L’Arabie saoudite a annoncé, lundi 6 août, qu’elle avait ordonné l’expulsion de l’ambassadeur du Canada à Riyad et qu’elle rappelait son propre ambassadeur à Ottawa après une « ingérence » commise, selon elle, par le Canada dans ses affaires intérieures. Les mesures décidées comprennent également le gel des relations commerciales avec le Canada.
Elles interviennent à la suite d’un appel de l’ambassade du Canada à la libération immédiate de militants des droits de l’homme emprisonnés dans le royaume. Celui-ci « n’acceptera d’aucun pays des diktats imposés », a déclaré le ministère des affaires étrangères saoudien sur Twitter.
Le diplomate canadien dispose de 24 heures pour quitter le pays.

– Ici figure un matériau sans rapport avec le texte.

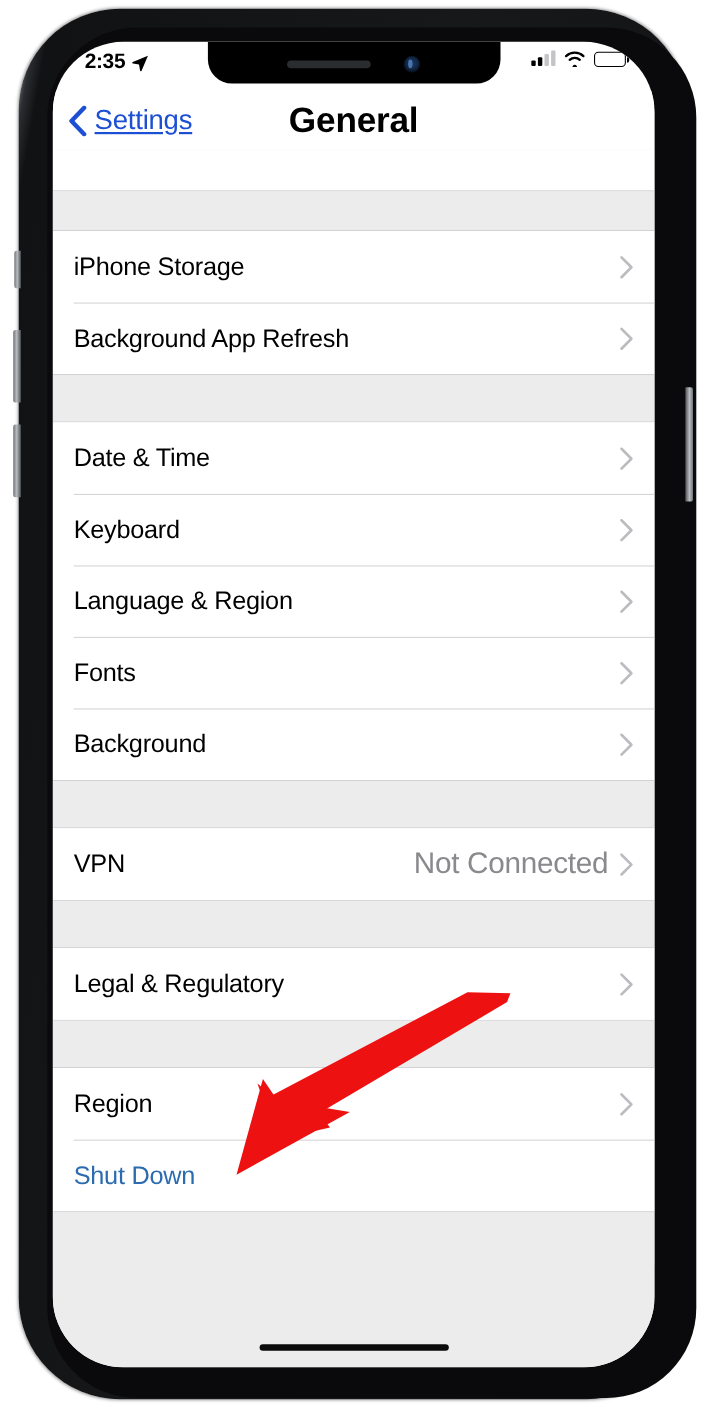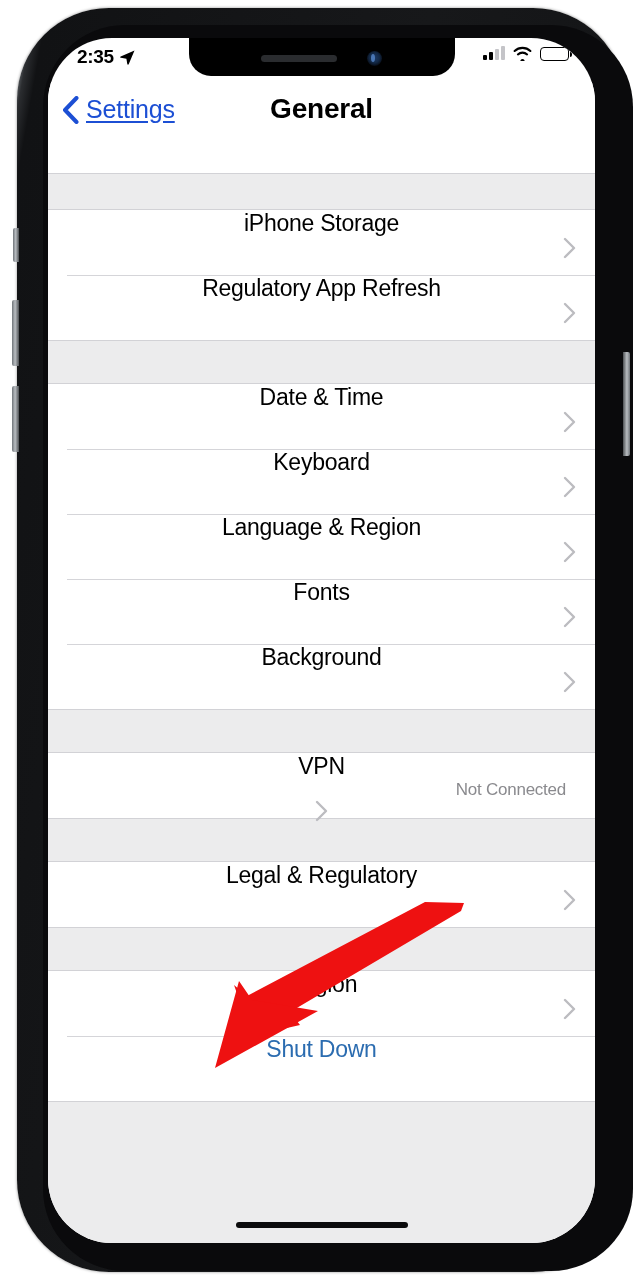--- a/index.html
+++ b/index.html
@@ -198,7 +198,7 @@
   #nav-title {
     width: 100%;
     text-align: center;
-    font-size: 28px;
+    font-size: 32px;
     font-weight: bold;
     color: #000;
     letter-spacing: -0.2px;

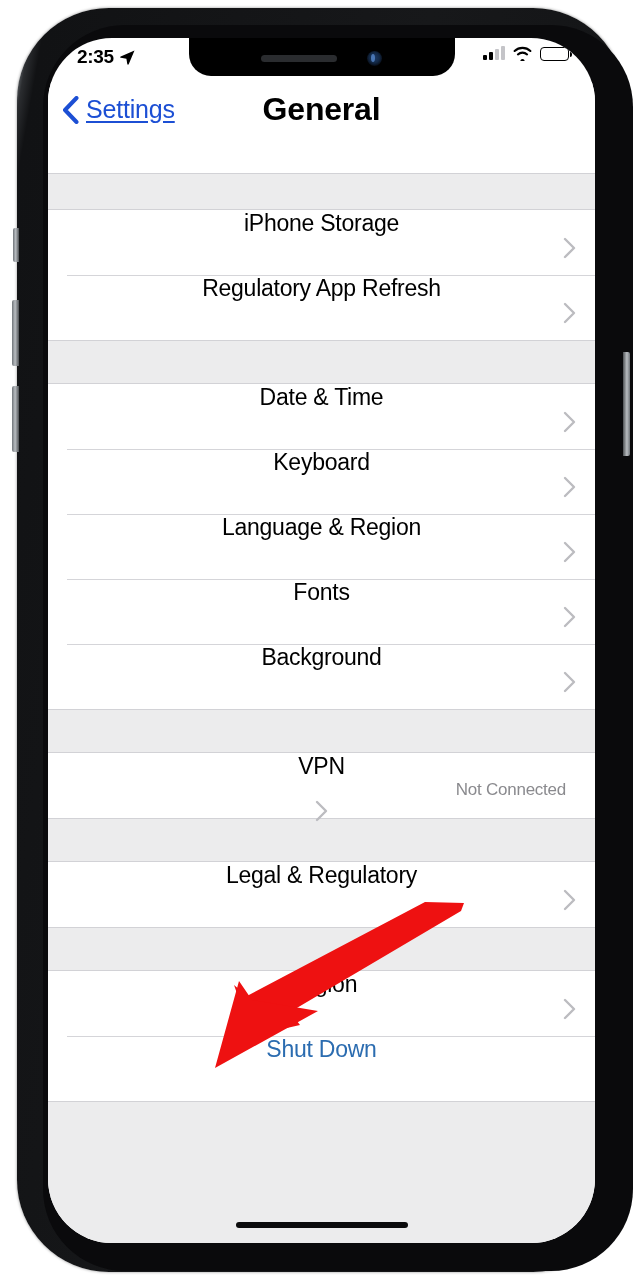--- a/index.html
+++ b/index.html
@@ -236,7 +236,6 @@
     position: relative;
     background: #ffffff;
     cursor: pointer;
-    flex-direction: column;
   }
   .row + .row::before {
     content: "";

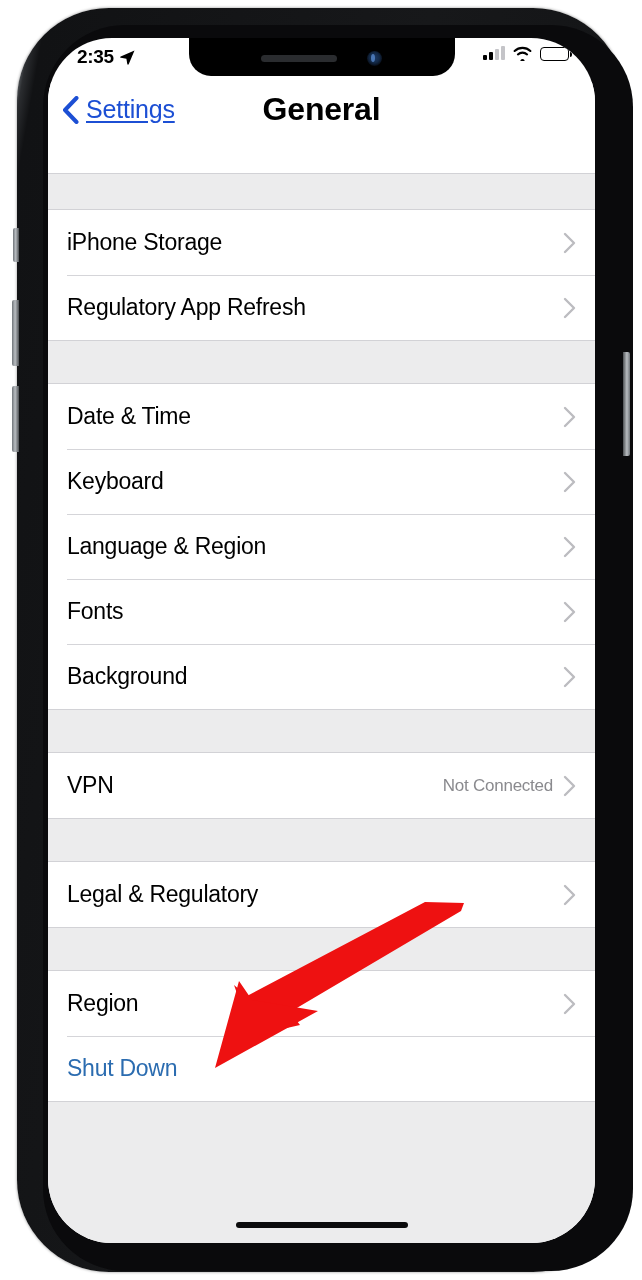--- a/index.html
+++ b/index.html
@@ -353,7 +353,7 @@
             </svg>
           </div>
           <div class="row">
-            <span class="row-label">Regulatory App Refresh</span>
+            <span class="row-label">Background App Refresh</span>
             <svg class="chevron-right" width="13" height="22" viewBox="0 0 13 22">
               <path d="M2 2 L11 11 L2 20" stroke="#bcbcc0" stroke-width="2.4" fill="none" stroke-linecap="round" stroke-linejoin="round"></path>
             </svg>

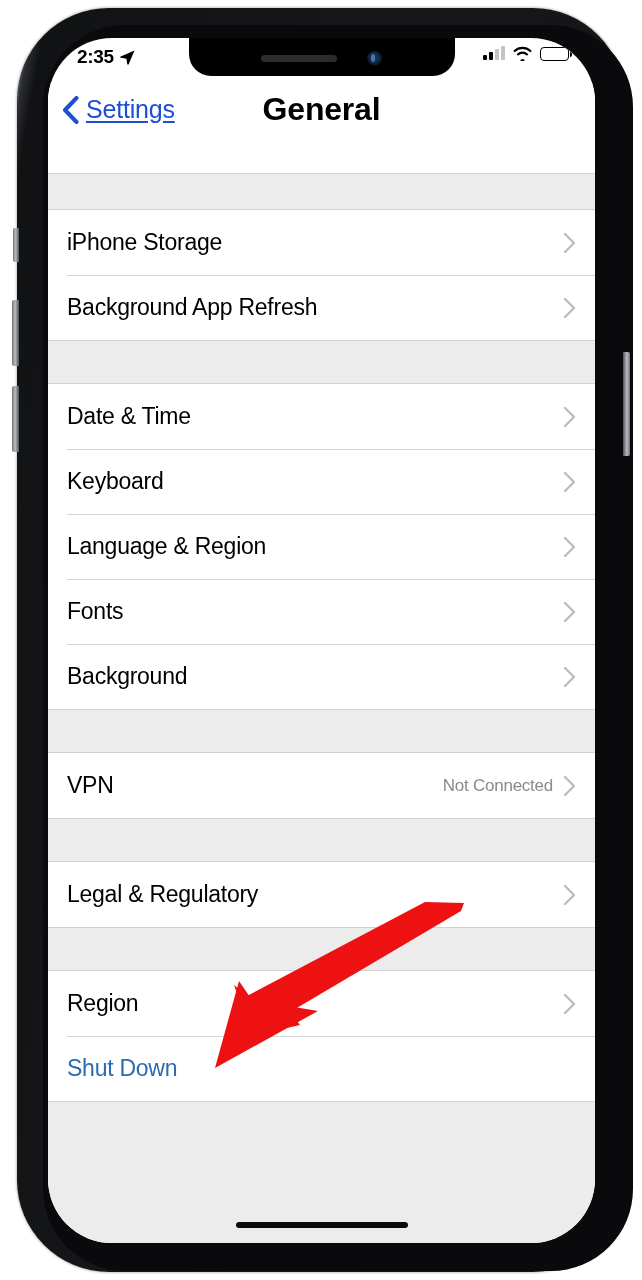--- a/index.html
+++ b/index.html
@@ -253,7 +253,7 @@
   .row-label.link { color: #2b6cb0; }
   .row-value {
     margin-left: auto;
-    font-size: 17px;
+    font-size: 27px;
     color: #8a8a8e;
     letter-spacing: -0.25px;
     padding-right: 10px;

Quelques heures après cette annonce, le Canada s’est dit « sérieurement inquiet » à la suite de l’expulsion de son ambassadeur. « Nous cherchons à en savoir plus sur la récente déclaration du royaume d’Arabie saoudite », a fait savoir Marie-Pier Baril, porte-parole du ministère des affaires étrangères.
« Que les choses soient bien claires pour tout le monde ici et pour les Canadiens qui nous suivent ou nous écoutent : le Canada défendra toujours les droits humains au Canada et dans le reste du monde », a ensuite déclaré la ministre des affaires étrangères, Chrystia Freeland, à l’ouverture d’une conférence sur l’égalité des sexes à Vancouver, en référence explicite à la crise avec Riyad.

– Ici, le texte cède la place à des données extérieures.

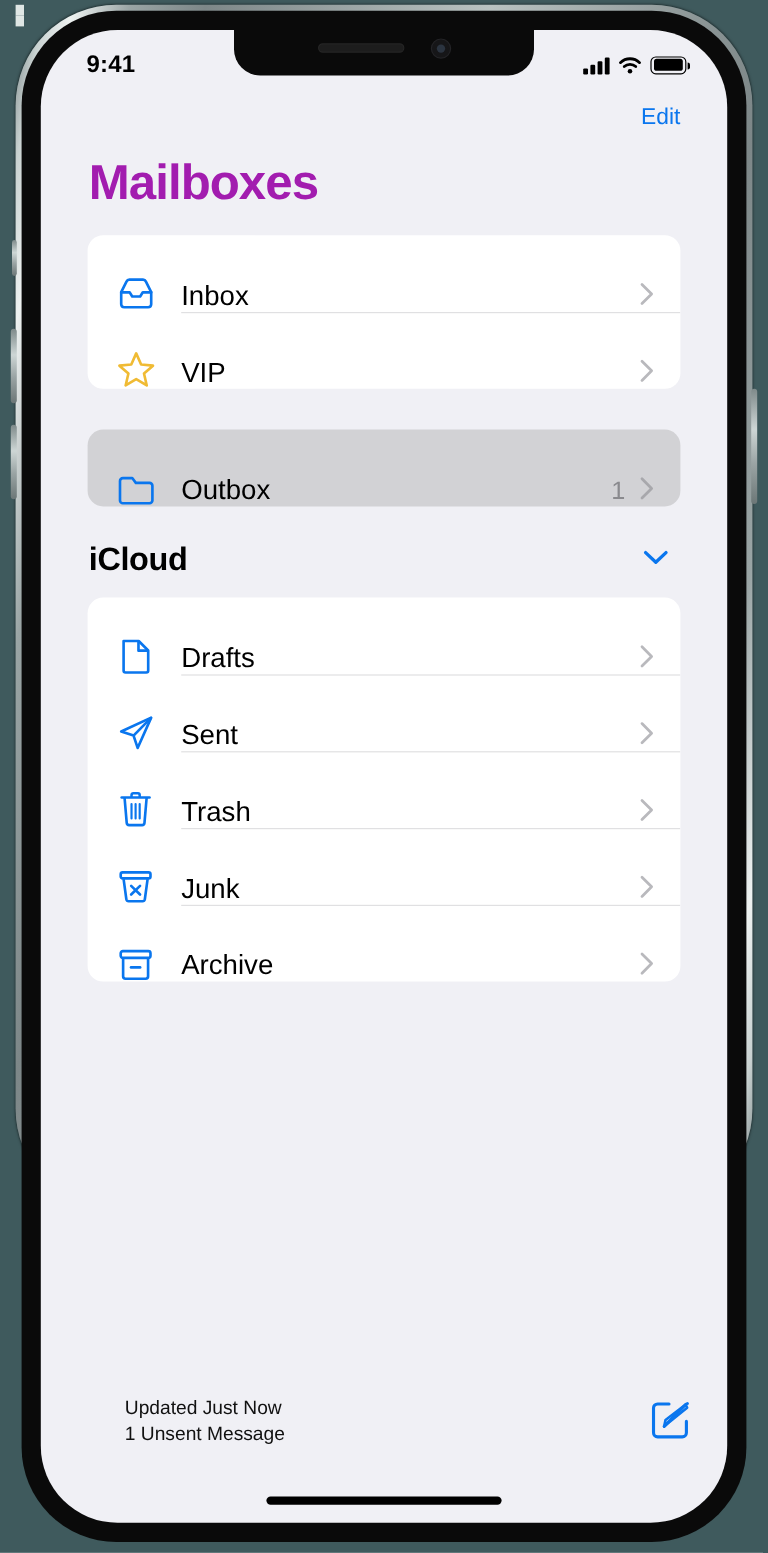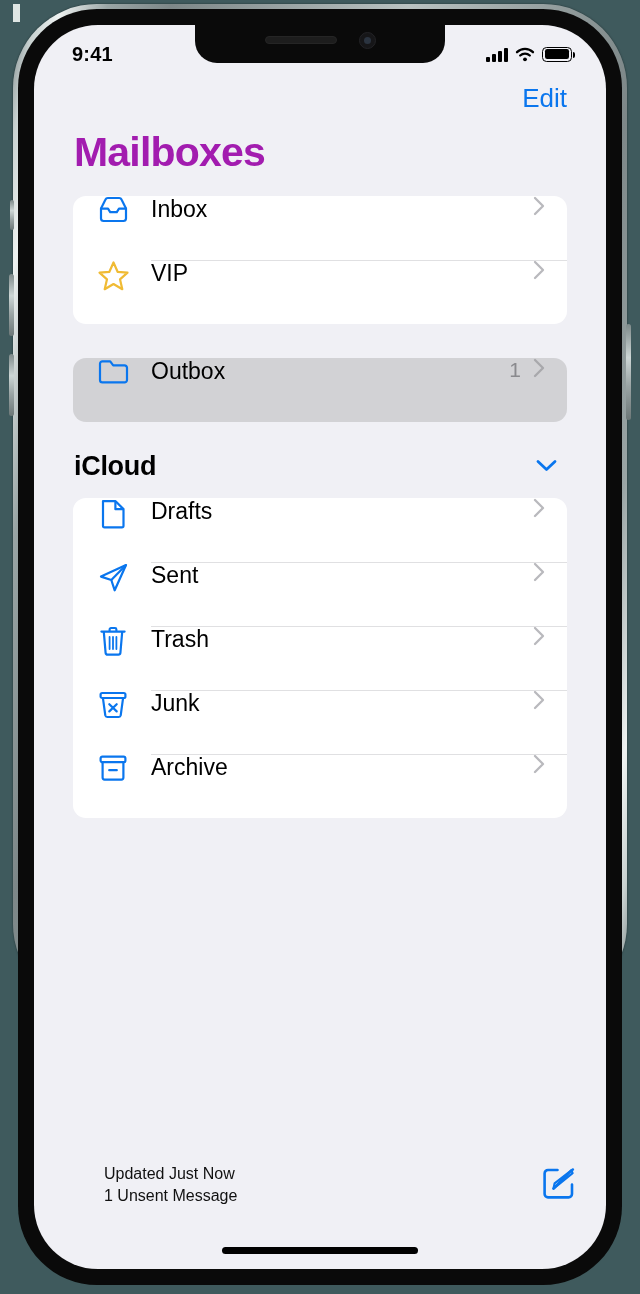--- a/index.html
+++ b/index.html
@@ -162,7 +162,7 @@
     padding-right: 21px;
   }
   #edit-button {
-    font-size: 26px;
+    font-size: 19px;
     color: #0a76ee;
     cursor: pointer;
   }

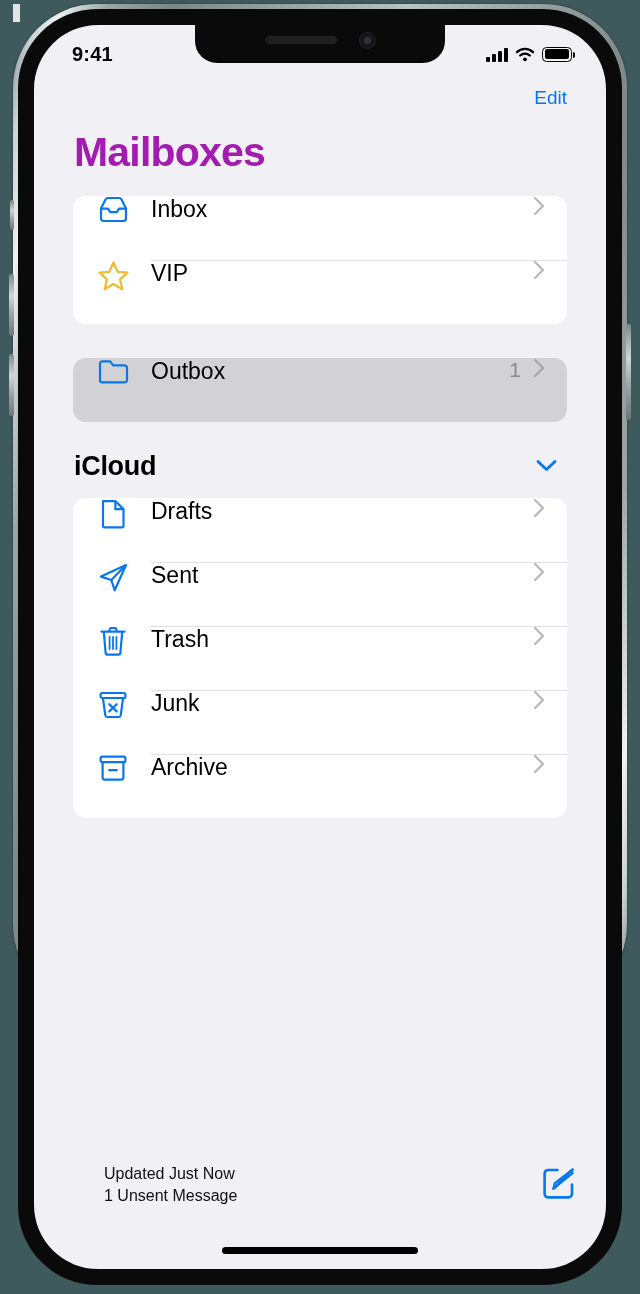--- a/index.html
+++ b/index.html
@@ -188,7 +188,7 @@
 
   .row {
     display: flex;
-    align-items: flex-start;
+    align-items: flex-end;
     height: 64px;
     padding-left: 18px;
     position: relative;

Plus de 7 000 étudiants et leurs familles relocalisés
L’Arabie saoudite a également suspendu ses programmes de bourses universitaires pour ses ressortissants au Canada et va relocaliser des milliers d’étudiants déjà sur place, a indiqué lundi la télévision d’état El-Ekhbariya.
Plus de 7 000 étudiants et leur famille se trouvent actuellement au Canada et les autorités planchent déjà sur leur transfert vers d’autres pays, a précisé à la télévision un responsable du ministère de l’éducation, Jassem Al-Harbach. « Les Etats-Unis et le Royaume-Uni auront la part du lion, étant donné les opportunités d’éducation dans ces deux pays, et nous avons commencé à coordonner avec les missions là-bas », a ajouté M. Harbach, directeur du département des bourses au sein du ministère.
L’Irlande, l’Australie, la Nouvelle-Zélande, le Japon et Singapour sont également des destinations envisagées, a-t-il précisé, alors que les milliers d’étudiants sont accompagnés par plus de 5 000 personnes également à la charge des autorités.
La compagnie aérienne nationale Saudia Airlines a de son côté annoncé la suspension des vols à destination et en provenance de Toronto, la plus grande métropole canadienne.
Nouvelle vague d’arrestations
La semaine dernière, l’ambassade canadienne s’était dite « gravement préoccupée » par une nouvelle vague d’arrestations de militants des droits de l’homme en Arabie saoudite. « Nous appelons les autorités saoudiennes à les libérer immédiatement ainsi que tous les autres activistes pacifiques des #droitsdel’homme », avait déclaré vendredi la représentation diplomatique vendredi dans un communiqué publié en anglais et en arabe sur Twitter.
Le ministère des affaires étrangères saoudien a exprimé sa réprobation concernant la formulation de ce texte : « Il est très regrettable que les mots “libération immédiate” figurent dans le communiqué canadien. C’est inacceptable dans les relations entre deux pays. »
Samar Badawi, une militante de l’égalité entre hommes et femmes, a été arrêtée la semaine dernière avec sa collègue Nassima Al-Sadah. Samar Badawi est la récipiendaire du prix international du courage féminin 2012 décerné par le département d’Etat américain. Elle a fait campagne pour la libération de son frère, Raif Badawi, un blogueur dissident, et de Walid Abou Al-Khair, son ancien mari. Ensaf Haidar, la femme de Raif Badawi, est par ailleurs récemment devenue une citoyenne canadienne.
Comme Mme Badawi, Nassima Al-Sadah est une opposante de longue date au système de tutelle de l’Arabie saoudite, qui met la femme sous l’autorité de l’homme quand il s’agit d’étudier, de voyager ou de se marier.
Elles sont « les plus récentes victimes d’une campagne de répression sans précédent du gouvernement » saoudien, avait déclaré mercredi l’association de défense des droits de l’homme Human Rights Watch. Ces arrestations sont intervenues quelques semaines après celles d’une dizaine de militantes des droits des femmes qui ont été accusées de porter atteinte à la sécurité nationale et de collaborer avec les ennemis de l’Etat. Certaines ont été relâchées depuis.